One of the stand-out trends at this year’s tournament sees Australian Open campaigns – from Tennis Australia’s late 2016 tournament ‘AO’ new brand identity and fresh logo (see case study) to official sponsors and associated sports brands – focus on engaging with younger audiences and millennial demographics.
The Australian Open, the first tennis grand slam of the year, is not just worth $280m to the economy of its home state Victoria but it is also one of Asia-Pacific’s top sports events.
So it is little surprise that a healthy roster of commercial partners, sports marketers, brands with tennis endorsers, as well as the government, hotels and restaurants are all commercially leveraging the event.

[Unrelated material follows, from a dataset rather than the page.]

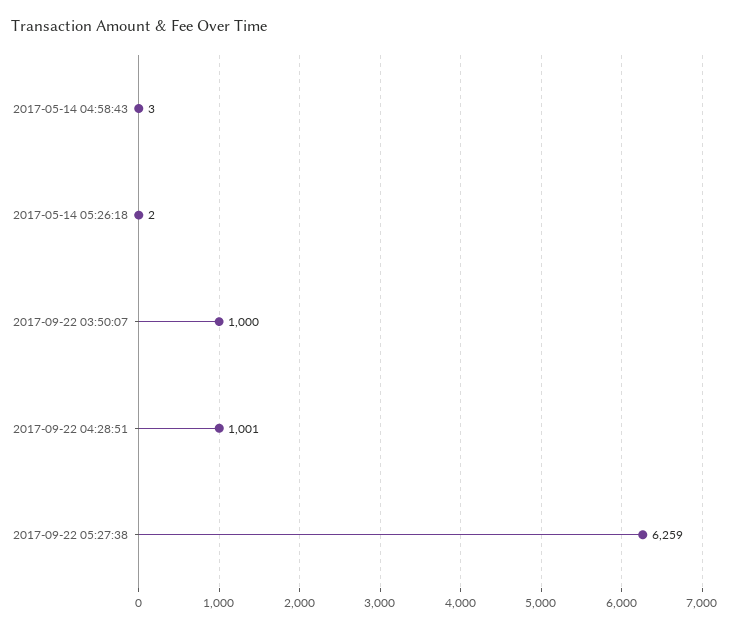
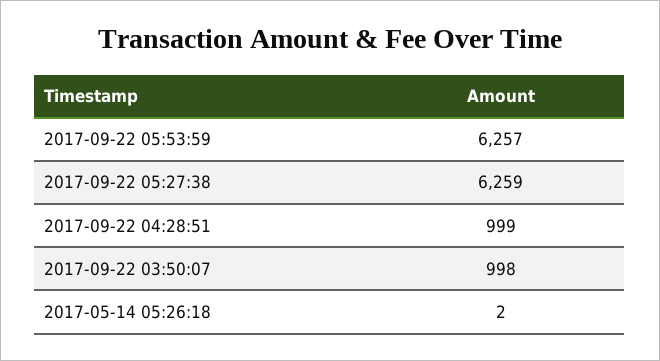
2017-05-14 04:58:43: 3 -> none
2017-09-22 03:50:07: 1000 -> 998
2017-09-22 04:28:51: 1001 -> 999
2017-09-22 05:53:59: none -> 6257

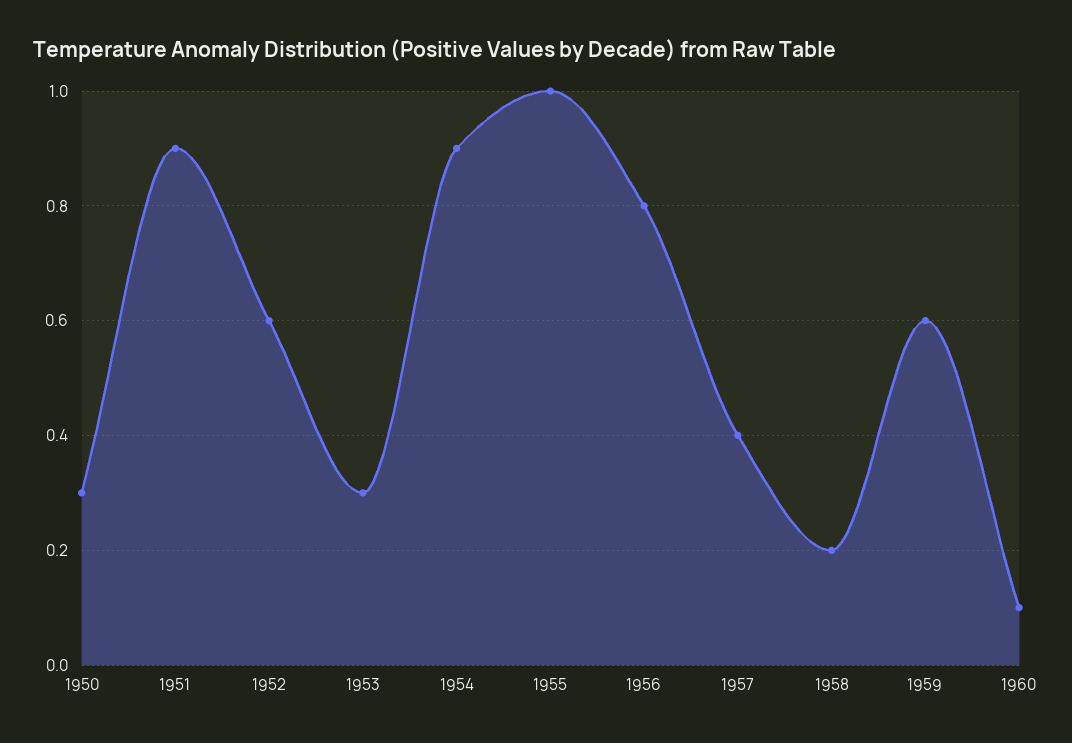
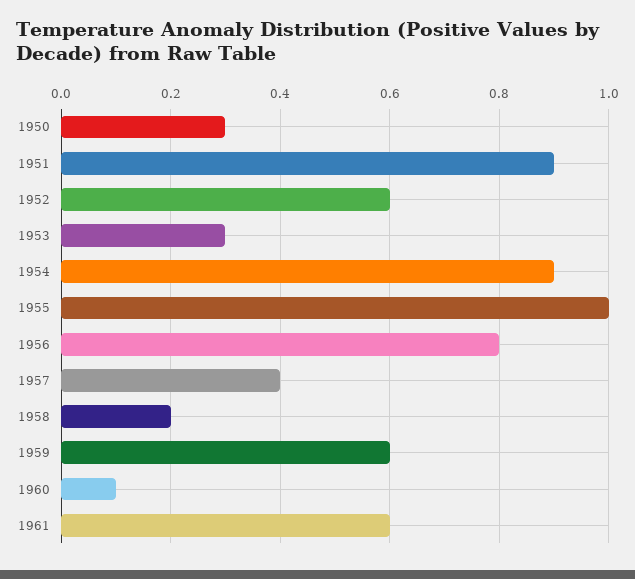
1961: none -> 0.6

New developments this year stretch right across the tennis property landscape: from Twitter adding to its sports rights with a live-streaming partnership with Tennis Australia and broadcaster Seven West Media, to the Emirates-backed debut of the fan smartphone-controlled robotic augmented reality BriziCam at the Rod Laver Arena,
Emirates brings fan-controlled cameras by @brizi at this year's @AustralianOpen #AusOpen #sportsbiz #sportstech https://t.co/k0c7dVyNzS
— SportBizInsider (@SportBizInsider) January 16, 2017
and the launch of Mikori Games’ ‘First Person Tennis’ simulator developed for the HTC Vive VR set.
Comment:
So if the Australian Open’s sponsor activation, partner leverage work and associated sportsbiz and endorser campaigns do offer early insights into 2017 leverage trends, then it seems we can expect plenty of artificial intelligence, bots, social media streaming, fan-controlled devices, utility tools and virtual reality in the coming months. Bring it on!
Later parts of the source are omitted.